(WHAT YOU WILL DO) Write the listing below out again exactly, though only as far as the line with "[378,417,411,427] bach ->", which is included.

————

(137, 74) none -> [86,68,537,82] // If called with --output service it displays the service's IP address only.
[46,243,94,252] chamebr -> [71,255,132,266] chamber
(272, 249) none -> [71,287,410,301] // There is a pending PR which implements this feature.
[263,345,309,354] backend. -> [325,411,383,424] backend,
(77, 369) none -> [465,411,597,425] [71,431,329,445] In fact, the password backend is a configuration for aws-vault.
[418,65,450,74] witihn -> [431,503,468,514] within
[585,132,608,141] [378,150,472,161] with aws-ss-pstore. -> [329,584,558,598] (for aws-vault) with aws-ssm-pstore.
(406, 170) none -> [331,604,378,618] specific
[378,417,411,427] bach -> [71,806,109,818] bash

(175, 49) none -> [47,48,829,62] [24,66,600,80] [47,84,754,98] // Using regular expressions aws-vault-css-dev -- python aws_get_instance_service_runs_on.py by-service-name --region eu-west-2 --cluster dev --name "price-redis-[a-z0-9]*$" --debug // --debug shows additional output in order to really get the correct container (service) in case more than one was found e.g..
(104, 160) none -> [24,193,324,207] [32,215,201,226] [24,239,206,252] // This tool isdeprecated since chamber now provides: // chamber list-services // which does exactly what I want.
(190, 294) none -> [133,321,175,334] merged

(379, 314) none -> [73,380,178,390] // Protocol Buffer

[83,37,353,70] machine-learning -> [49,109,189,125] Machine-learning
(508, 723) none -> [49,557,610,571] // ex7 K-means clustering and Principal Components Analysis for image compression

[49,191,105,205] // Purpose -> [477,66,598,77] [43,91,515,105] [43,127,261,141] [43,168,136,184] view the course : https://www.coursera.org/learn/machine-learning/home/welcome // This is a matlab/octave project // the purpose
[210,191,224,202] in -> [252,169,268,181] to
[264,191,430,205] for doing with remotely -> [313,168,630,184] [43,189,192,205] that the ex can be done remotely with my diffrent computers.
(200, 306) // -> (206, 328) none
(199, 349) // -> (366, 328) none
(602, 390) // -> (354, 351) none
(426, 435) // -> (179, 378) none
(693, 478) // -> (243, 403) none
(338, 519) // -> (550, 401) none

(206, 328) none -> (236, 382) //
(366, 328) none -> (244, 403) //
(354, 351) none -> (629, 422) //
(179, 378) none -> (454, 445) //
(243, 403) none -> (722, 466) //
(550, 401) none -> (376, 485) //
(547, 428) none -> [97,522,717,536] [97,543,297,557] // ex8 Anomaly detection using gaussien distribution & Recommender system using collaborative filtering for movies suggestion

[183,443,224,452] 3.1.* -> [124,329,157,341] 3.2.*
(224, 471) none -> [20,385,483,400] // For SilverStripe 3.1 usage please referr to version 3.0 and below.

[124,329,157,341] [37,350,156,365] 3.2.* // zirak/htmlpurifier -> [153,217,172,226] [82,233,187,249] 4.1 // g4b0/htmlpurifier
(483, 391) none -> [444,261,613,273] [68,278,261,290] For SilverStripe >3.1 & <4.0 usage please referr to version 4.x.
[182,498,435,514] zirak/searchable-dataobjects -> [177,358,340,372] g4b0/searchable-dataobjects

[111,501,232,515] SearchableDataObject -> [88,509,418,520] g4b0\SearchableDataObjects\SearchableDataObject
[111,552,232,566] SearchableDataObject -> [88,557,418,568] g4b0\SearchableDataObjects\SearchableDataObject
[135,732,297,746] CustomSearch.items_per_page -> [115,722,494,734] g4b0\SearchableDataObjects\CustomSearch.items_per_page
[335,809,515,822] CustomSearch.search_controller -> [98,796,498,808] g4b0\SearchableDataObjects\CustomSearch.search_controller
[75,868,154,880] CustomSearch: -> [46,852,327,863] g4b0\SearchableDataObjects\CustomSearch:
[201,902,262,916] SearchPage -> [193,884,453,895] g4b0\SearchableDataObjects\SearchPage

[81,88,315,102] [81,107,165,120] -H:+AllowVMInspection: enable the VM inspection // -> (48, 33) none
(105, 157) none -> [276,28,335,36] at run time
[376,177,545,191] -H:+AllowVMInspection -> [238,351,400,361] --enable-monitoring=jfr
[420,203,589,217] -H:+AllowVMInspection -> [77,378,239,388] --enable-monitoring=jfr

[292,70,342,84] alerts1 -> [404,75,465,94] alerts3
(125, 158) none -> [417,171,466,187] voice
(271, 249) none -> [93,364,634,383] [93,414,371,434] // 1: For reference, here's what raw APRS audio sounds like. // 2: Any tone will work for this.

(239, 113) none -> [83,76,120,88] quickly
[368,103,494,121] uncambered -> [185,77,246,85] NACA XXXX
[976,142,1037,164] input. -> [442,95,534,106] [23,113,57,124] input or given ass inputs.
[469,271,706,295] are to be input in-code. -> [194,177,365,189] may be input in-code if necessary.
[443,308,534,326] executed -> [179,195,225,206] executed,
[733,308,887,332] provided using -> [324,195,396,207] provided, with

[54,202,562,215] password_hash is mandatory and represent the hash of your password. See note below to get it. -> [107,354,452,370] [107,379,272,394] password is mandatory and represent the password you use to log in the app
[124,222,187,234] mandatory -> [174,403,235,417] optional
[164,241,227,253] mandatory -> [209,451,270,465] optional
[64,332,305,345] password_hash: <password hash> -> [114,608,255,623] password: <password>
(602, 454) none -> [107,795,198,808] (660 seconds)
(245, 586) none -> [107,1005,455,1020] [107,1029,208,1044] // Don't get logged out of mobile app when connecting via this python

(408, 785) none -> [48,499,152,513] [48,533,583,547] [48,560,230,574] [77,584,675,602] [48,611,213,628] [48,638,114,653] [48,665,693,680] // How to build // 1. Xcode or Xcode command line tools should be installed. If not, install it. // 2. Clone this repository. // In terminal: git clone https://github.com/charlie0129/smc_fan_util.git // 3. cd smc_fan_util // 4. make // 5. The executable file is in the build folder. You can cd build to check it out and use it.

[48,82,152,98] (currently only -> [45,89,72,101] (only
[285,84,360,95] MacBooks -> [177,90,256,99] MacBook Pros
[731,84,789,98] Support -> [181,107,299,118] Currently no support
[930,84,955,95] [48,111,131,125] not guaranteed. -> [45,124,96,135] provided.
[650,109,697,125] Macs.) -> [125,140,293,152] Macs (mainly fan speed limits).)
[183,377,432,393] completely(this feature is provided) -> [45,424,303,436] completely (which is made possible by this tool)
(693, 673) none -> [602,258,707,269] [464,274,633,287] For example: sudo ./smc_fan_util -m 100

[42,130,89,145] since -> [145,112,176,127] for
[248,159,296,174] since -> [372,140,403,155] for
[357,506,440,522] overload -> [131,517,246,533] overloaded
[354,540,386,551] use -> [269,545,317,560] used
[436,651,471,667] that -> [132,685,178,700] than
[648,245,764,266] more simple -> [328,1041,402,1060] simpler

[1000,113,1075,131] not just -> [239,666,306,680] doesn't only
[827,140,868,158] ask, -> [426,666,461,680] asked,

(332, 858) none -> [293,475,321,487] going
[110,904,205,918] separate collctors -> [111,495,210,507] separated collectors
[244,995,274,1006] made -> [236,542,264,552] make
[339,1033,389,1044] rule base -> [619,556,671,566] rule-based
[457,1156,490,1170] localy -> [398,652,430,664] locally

————

(RESPONSE TO THIS TASK)
(137, 74) none -> [86,68,537,82] // If called with --output service it displays the service's IP address only.
[46,243,94,252] chamebr -> [71,255,132,266] chamber
(272, 249) none -> [71,287,410,301] // There is a pending PR which implements this feature.
[263,345,309,354] backend. -> [325,411,383,424] backend,
(77, 369) none -> [465,411,597,425] [71,431,329,445] In fact, the password backend is a configuration for aws-vault.
[418,65,450,74] witihn -> [431,503,468,514] within
[585,132,608,141] [378,150,472,161] with aws-ss-pstore. -> [329,584,558,598] (for aws-vault) with aws-ssm-pstore.
(406, 170) none -> [331,604,378,618] specific
[378,417,411,427] bach -> [71,806,109,818] bash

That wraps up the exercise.